I am realizing that nothing steals my inner silence more than a continual stream of doctor appointments. I feel like I’ve had more blood taken out of me than I have in me right now! Yes, there is anxiety about the catheterization coming up Thursday, but even more than that is a frustration, even resentment, about how this retirement experience is shaping up so far. I was hoping for peace and open spaces. Instead, I have a calendar full of tests, labs, and procedures.
On the other hand, I have been the recipient of great kindness. A new cardiologist who takes time and listens, actually seeming to care about what happens to me. My first visit to a hematologist in an oncology lab brought me to a place of great suffering, but there was a sense of calm and joy in that office. Both the doctor and the nurse, used to dealing with fear, both looked me straight in the eyes and seemed determined to help me. I felt I could rest in that care. Skill certainly helps to heal the body, but it is surely kindness that heals the spirit.

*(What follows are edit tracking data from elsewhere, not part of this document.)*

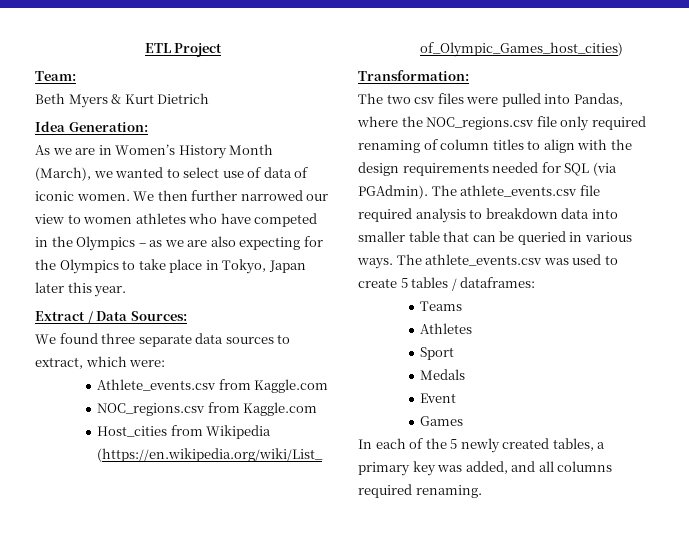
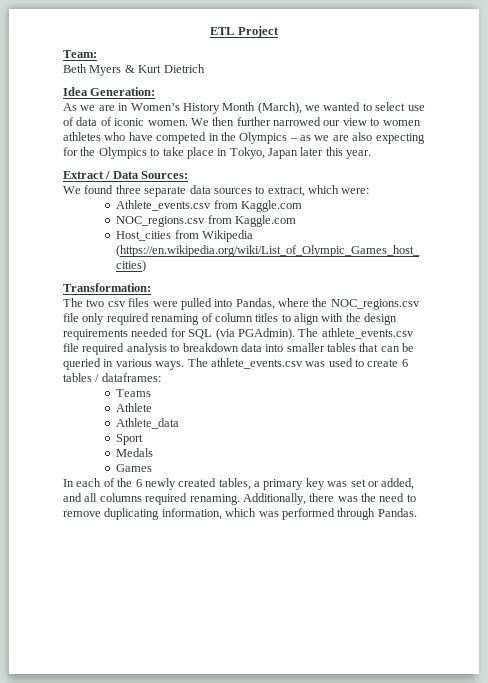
- The athlete_events.csv file required analysis to breakdown data into smaller table that can be queried in various ways.
+ The athlete_events.csv file required analysis to breakdown data into smaller tables that can be queried in various ways.
- The athlete_events.csv was used to create 5 tables / dataframes:
+ The athlete_events.csv was used to create 6 tables / dataframes:
- Athletes
+ Athlete
+ Athlete_data
- Event
- In each of the 5 newly created tables, a primary key was added, and all columns required renaming.
+ In each of the 6 newly created tables, a primary key was set or added, and all columns required renaming.
+ Additionally, there was the need to remove duplicating information, which was performed through Pandas.

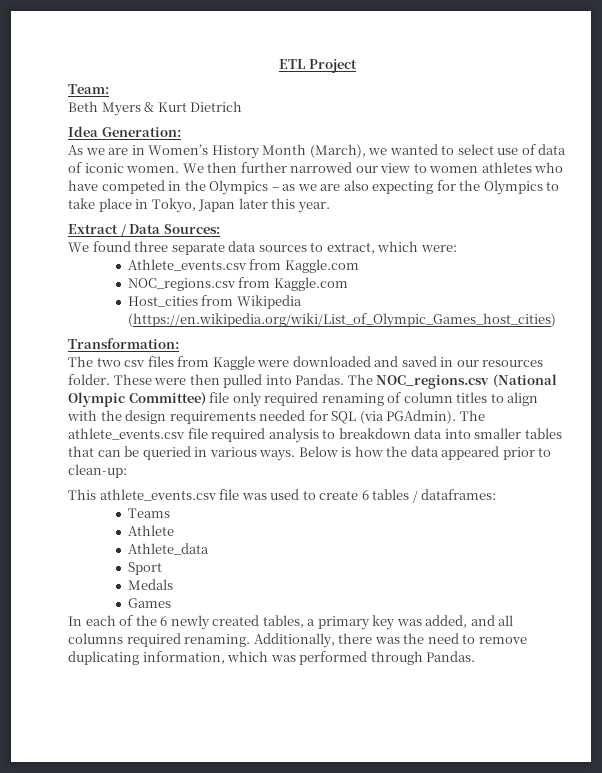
- The two csv files were pulled into Pandas, where the NOC_regions.csv file only required renaming of column titles to align with the design requirements needed for SQL (via PGAdmin).
+ The two csv files from Kaggle were downloaded and saved in our resources folder. These were then pulled into Pandas. The NOC_regions.csv (National Olympic Committee) file only required renaming of column titles to align with the design requirements needed for SQL (via PGAdmin).
- The athlete_events.csv was used to create 6 tables / dataframes:
+ Below is how the data appeared prior to clean-up:
+ This athlete_events.csv file was used to create 6 tables / dataframes:
- In each of the 6 newly created tables, a primary key was set or added, and all columns required renaming.
+ In each of the 6 newly created tables, a primary key was added, and all columns required renaming.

The day after tomorrow, I will have the main event, the heart catheterization at Maine Med in Portland. After these few weeks, my hopes and expectations have changed a bit. Yes, I expect to have doctors and nurses who are skilled and will practice that skill on me. But my fervent hope is that I will find a place where I can sink into kindness. That will certainly bring calm and blessing to my heart long before my arteries are explored!
It is anaesthesia that allows us to totally let go our bodies into another’s hands, but it is kindness that allows us to go there in trust. And that is where the healing begins.